AGLINK est un modèle en équilibre partiel qui
estime l'offre, la demande et les prix des produits agricoles (dont le lait et
les produits laitiers) sur les principaux marchés de l'OCDE et de
certains pays non membres. Les secteurs non agricoles ne sont pas
modélisés et sont traités de manière exogène
au modèle. Le modère considère treize (13)
pays/régions (Australie, Canada, Corée, Etats-Unis, Hongrie,
japon, Nouvelle-Zélande, UE, Argentine, Chine et le Reste du monde).
Dans le modèle AGLINK, les relations fonctionnelles qui
lient l'offre et la demande aux prix sont généralement
linéaires dans les logarithmes des variables. Les coefficients de
l'équation sont des élasticités partielles, dont la
plupart proviennent de modèles actuellement utilisés dans les
Etats membres. Certaines élasticités sont le résultat
d'une analyse économétrique établie par le
Secrétariat ou des consultants.
Dans cette étude, AGLINK est utilisé pour
mesurer l'impact des changements des politiques internationales dans
l'industrie laitière mondiale. Le modèle reproduit les
principales caractéristiques des industries et des échanges
mondiaux des produits laitiers. Les politiques de soutien domestique et
les politiques commerciales sont inclues dans le modèle. Le
modèle inclut le système d'intervention de l'UE au niveau des
stocks de beurre et de la PLE aussi bien que le système de soutien des
prix du fromage, du beurre et de la PLE des USA.
2.3.2. Les scénarios de
libéralisation
Deux scénarios sont simulés par le modèle
pour estimer les effets de la libéralisation des échanges
mondiaux des produits laitiers. Les résultats de ces deux
scénarios sont ensuite comparés aux données de
l'année de base 1999. Dans ces scénarios, l'on suppose que les
politiques domestiques sont maintenues fixes à leurs niveaux de 1999.

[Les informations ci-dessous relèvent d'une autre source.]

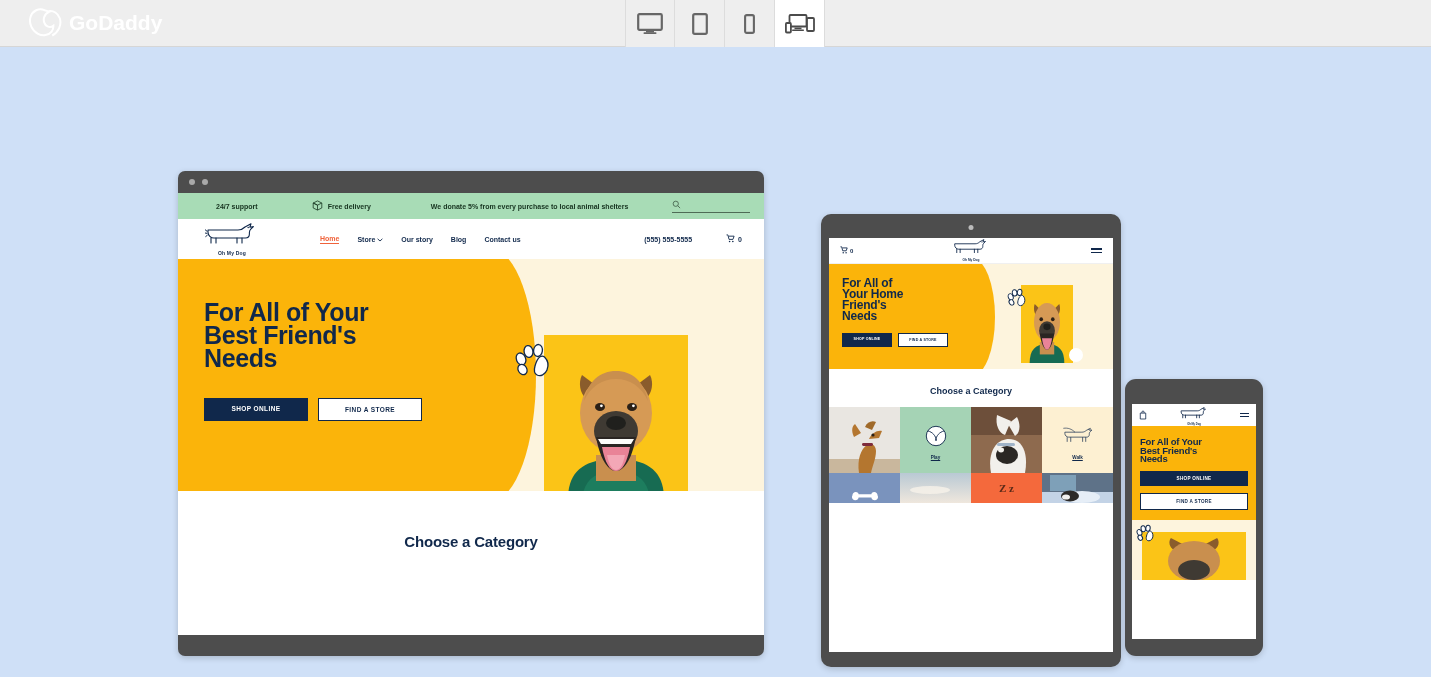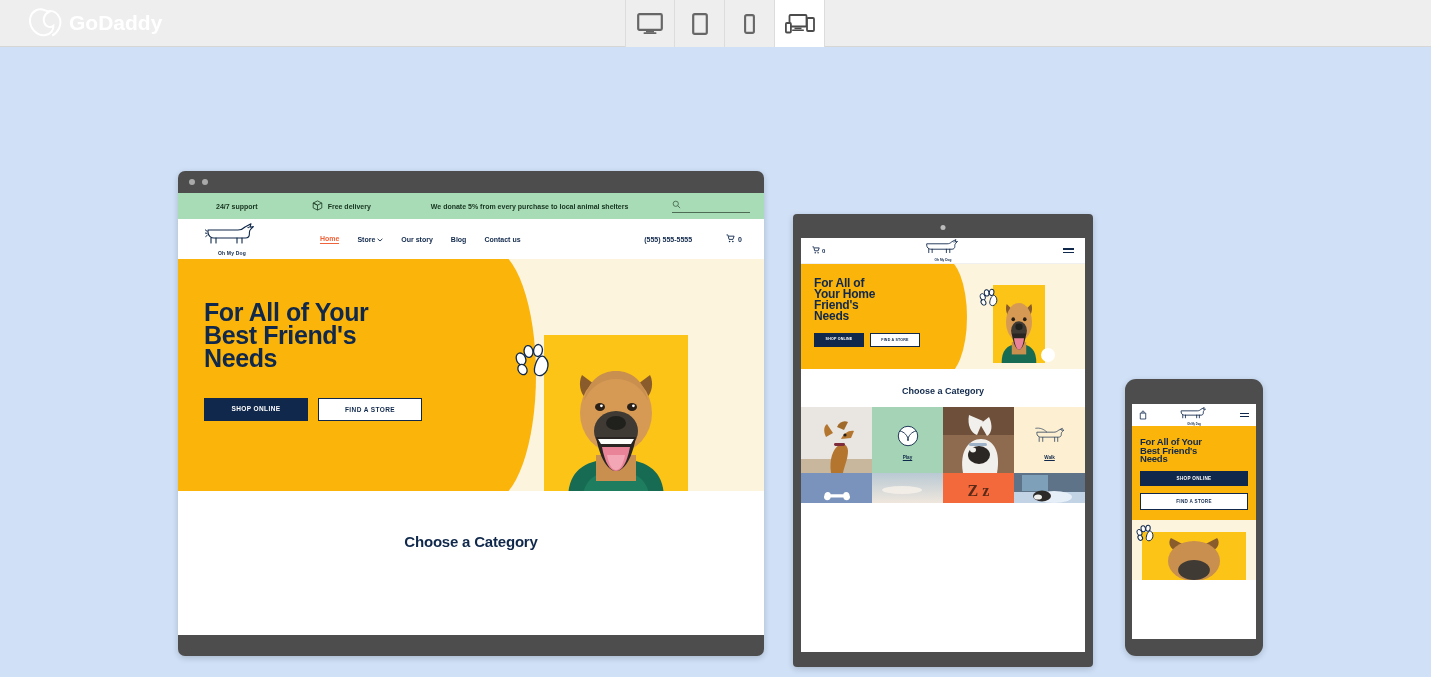"For All of" #tablet-frame .frame-body { border-radius: 4px -> 10px; margin-left: none -> 28px }
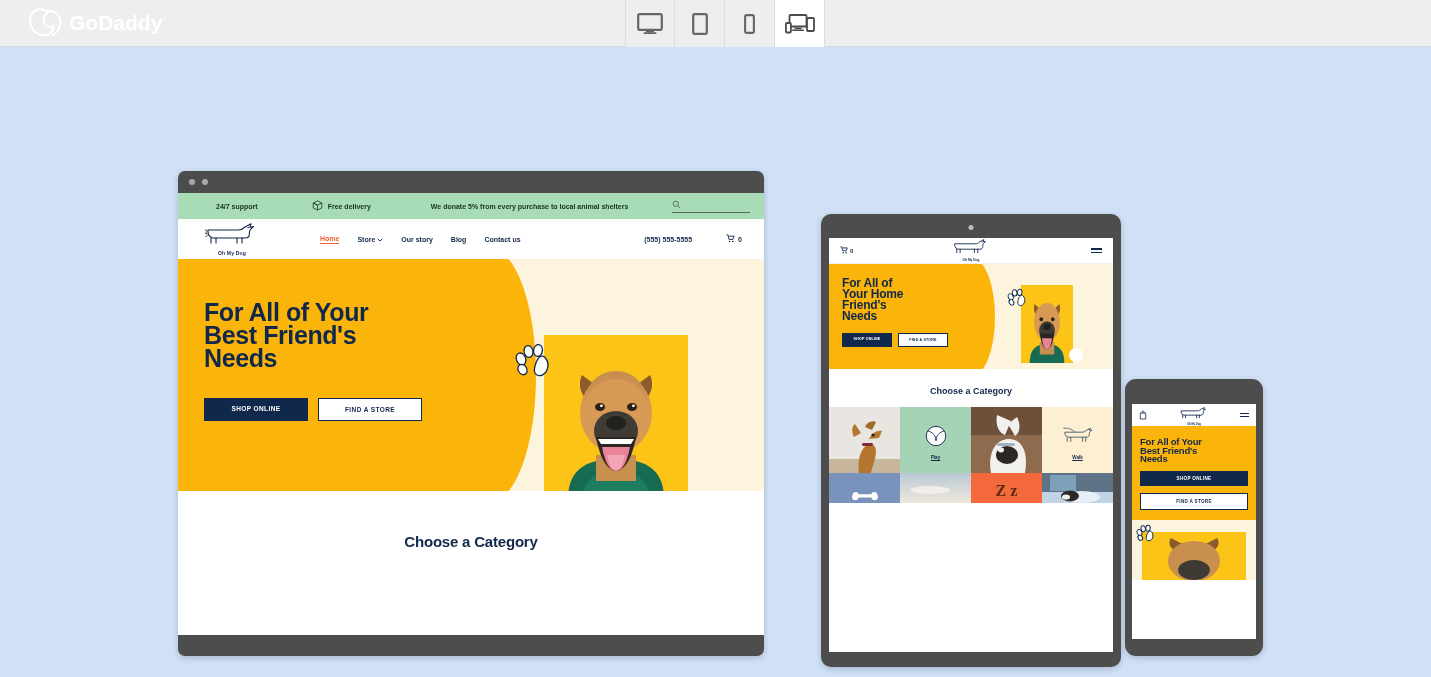"Z z" span { font-size: 16px -> 11px }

- scénario 1 : Augmentation de
l'accès au marché : il simule l'impact d'une
augmentation multilatérale de l'accès aux marchés laitiers
mondiaux. Cela se fait en doublant multilatéralement tous les TRQs et en
diminuant de moitié les tarifs douaniers (in-quota et over-quota) de
leur valeur de 1999 pour le fromage, le beurre et les poudres de lait.
- scénario 2 : Réduction des
exportations subventionnées : il simule les impacts de la
réduction du volume des exportations subventionnées de l'UE et
des USA. Pour ce faire, on diminue de moitié le volume maximal des
produits laitiers subventionnés (suite aux accords AAUR pour
l'année 1998-99).
Dans les deux scénarios, le modèle
détermine simultanément les importations, le volume des
exportations subventionnées et les stocks détenus par le
gouvernement et les privés. Les résultats sont analysés
après un (1) an et après trois (3) ans.
2.3.3. Les résultats et analyses des impacts de
la libéralisation
§ Augmentation de l'accès au
marché : résultas et analyses
L'augmentation de l'accès au marché engendre,
après une année, l'augmentation des prix mondiaux du fromage, du
beurre et des poudres de lait de 16 à 29% par rapport à la base.
Nous pouvons expliquer cela par le fait que une année après la
libéralisation, l'offre de lait varie très peu parce que
l'expansion des troupeaux est limitée par les contraintes
biologiques ; l'offre de lait est donc inélastique à court
terme. Cependant, les prix mondiaux des produits laitiers augmentent à
cause de l'accroissement de la demande de ces produits laitiers. Cet
accroissement de la demande est plus important que le volume
échangé. La valeur des échanges augmente (fromage (39%),
de beurre (37%), de PLE (25%) et de la poudre de lait entier (14%) mondiales).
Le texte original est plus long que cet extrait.